- Detalles 10 Agosto 2017 Por: Dainiubis Soler Amiot day@rbaragua.icrt.cu En Cultura
Palma Soriano.- No hubo mejor regalo para los palmeros, que recibir a Pancho Amat y al Cabildo del Son en casa. En este agosto caluroso, subió mucho más la temperatura con la presentación de lujo de esta agrupación, joya de la música popular cubana.
Allí, al espacio donde una isla se dibuja en acordes, acudieron quienes no querían perderse la demostración del mejor tresero de esta frontera y del mundo, me atrevería a decir. Fue la oportunidad de disfrutar en vivo, con oídos prestos y el corazón rebosante de gozo, de una muestra de la cubanía más auténtica, de la sonoridad más genuina, esa que coloca a lo nuestro en un pedestal muy alto, del altar maravilloso de la música.

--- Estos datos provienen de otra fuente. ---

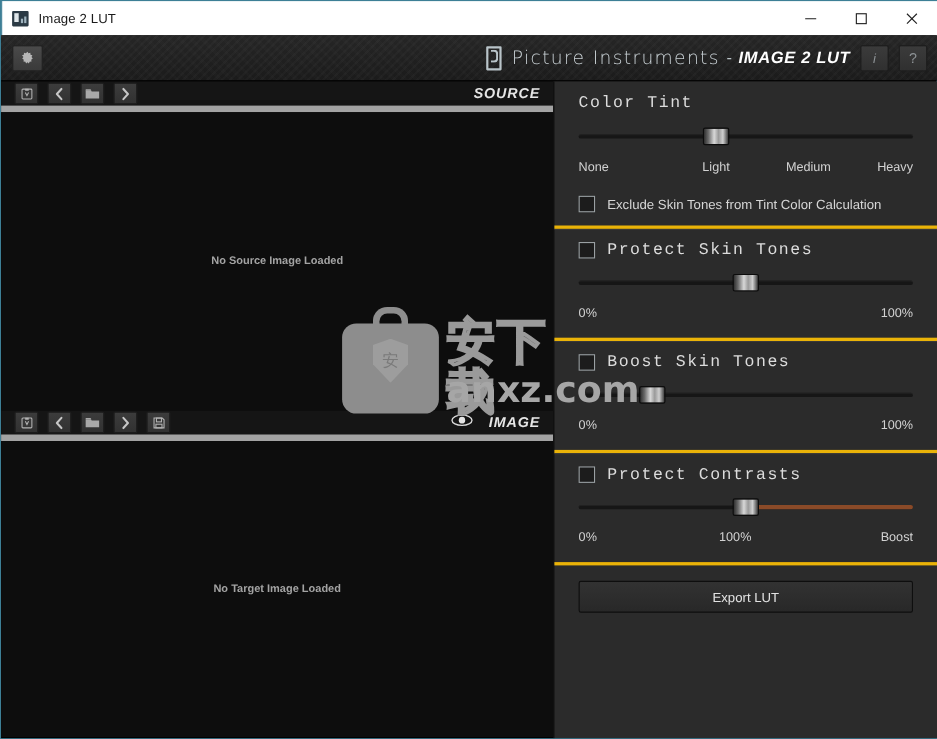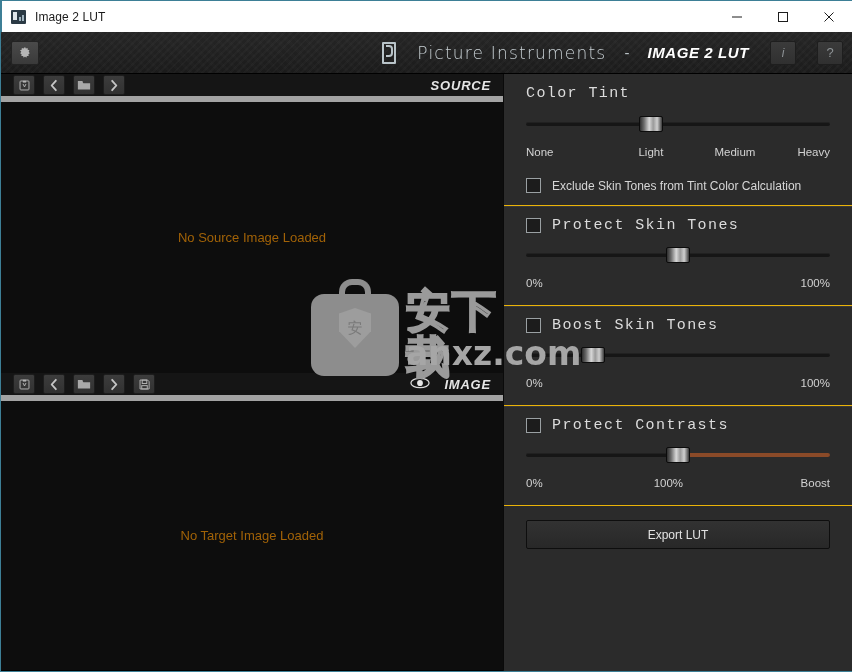"Picture Instruments" .brand-right { gap: 12px -> 0px }
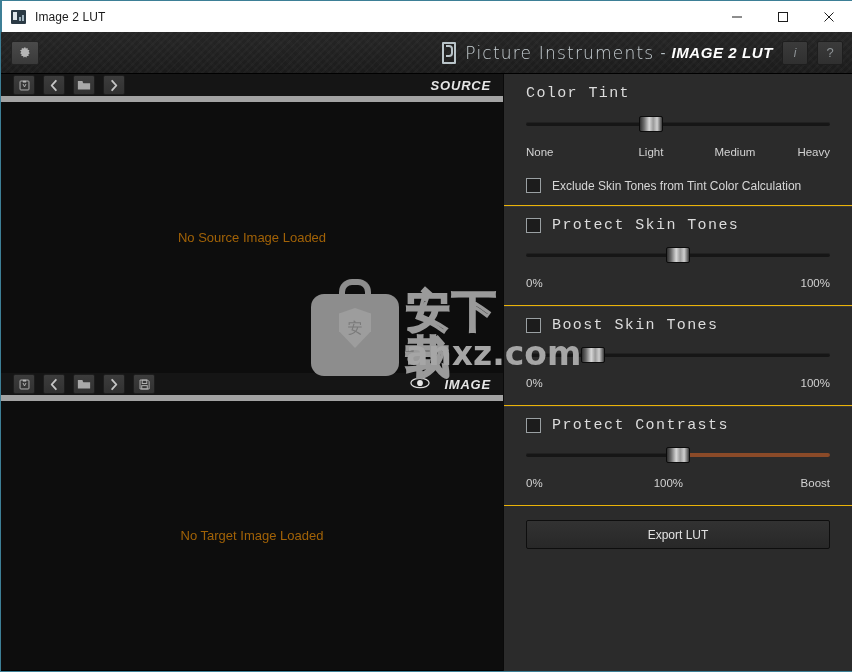"Color Tint" .section { border-bottom: 1px solid #eab308 -> 3px solid #eab308 }
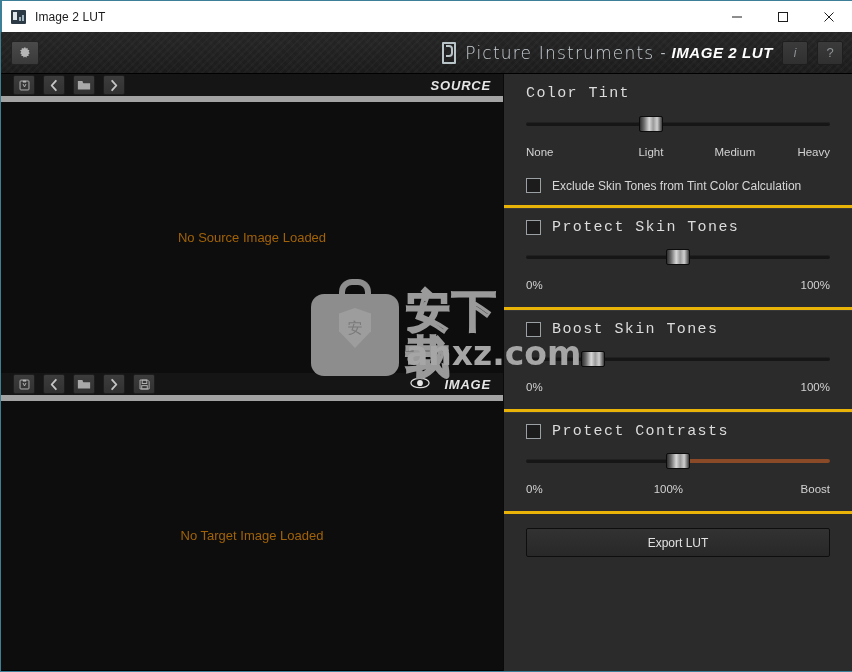"No Source Image Loaded" .placeholder-text { color: #a16207 -> #a3a3a3; font-size: 13px -> 10px; font-weight: none -> bold }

El más aclamado de los 'treseros' cubanos apostó por recordar lo mejor de nuestra música en un espacio que quedó pequeño para el público que le esperaba
Todo un privilegio tenerlo bien cerca. Los que “soñamos por la oreja” y sabemos de la permanencia de lo bueno por encima de cánones o modas, sentimos la magia del momento. Solo los aplausos y las más vibrantes exclamaciones pudieron responder a la ejecución brillante de quien ha hecho al tres, más que un simple instrumento: ya todo un protagonista dentro de cualquier pieza musical.
El 'tres de Pancho', un instrumento que acompaña la sonoridad del sentido original de su música
Temas de Miguel Matamoros, Juan Formel, Nicolás Guillén y Pablo Milanés se dejaron escuchar, en una mezcla perfecta que agrupó además el son santiaguero, el changüi guantanamero, el nengón y el son al estilo más occidental. Se desbordó su creación dentro del propio canon de la tradición, pero permitiéndose además la experimentación con gran acierto y originalidad, fusionando ritmos, como por ejemplo el jazz, género que mucho tomó también de los músicos del país, en el pasado siglo.
Cierre de lujo con la unión del 'Cabildo de Pancho' y el 'Son del Cauto'
“¡Viva Cuba!”, un grito que salió de lo más profundo del alma, al terminar uno de los números del Cabildo. Pancho sonrió satisfecho. Junto a la agrupación palmera “Son del Cauto”, cerró la noche con broche de oro. Laúd, guitarra, bongó, tumbadoras, clave y trompeta…pero reinó la clave del tres, que se coronó junto a la cubanía, para hablarnos de autenticidad y virtuosismo.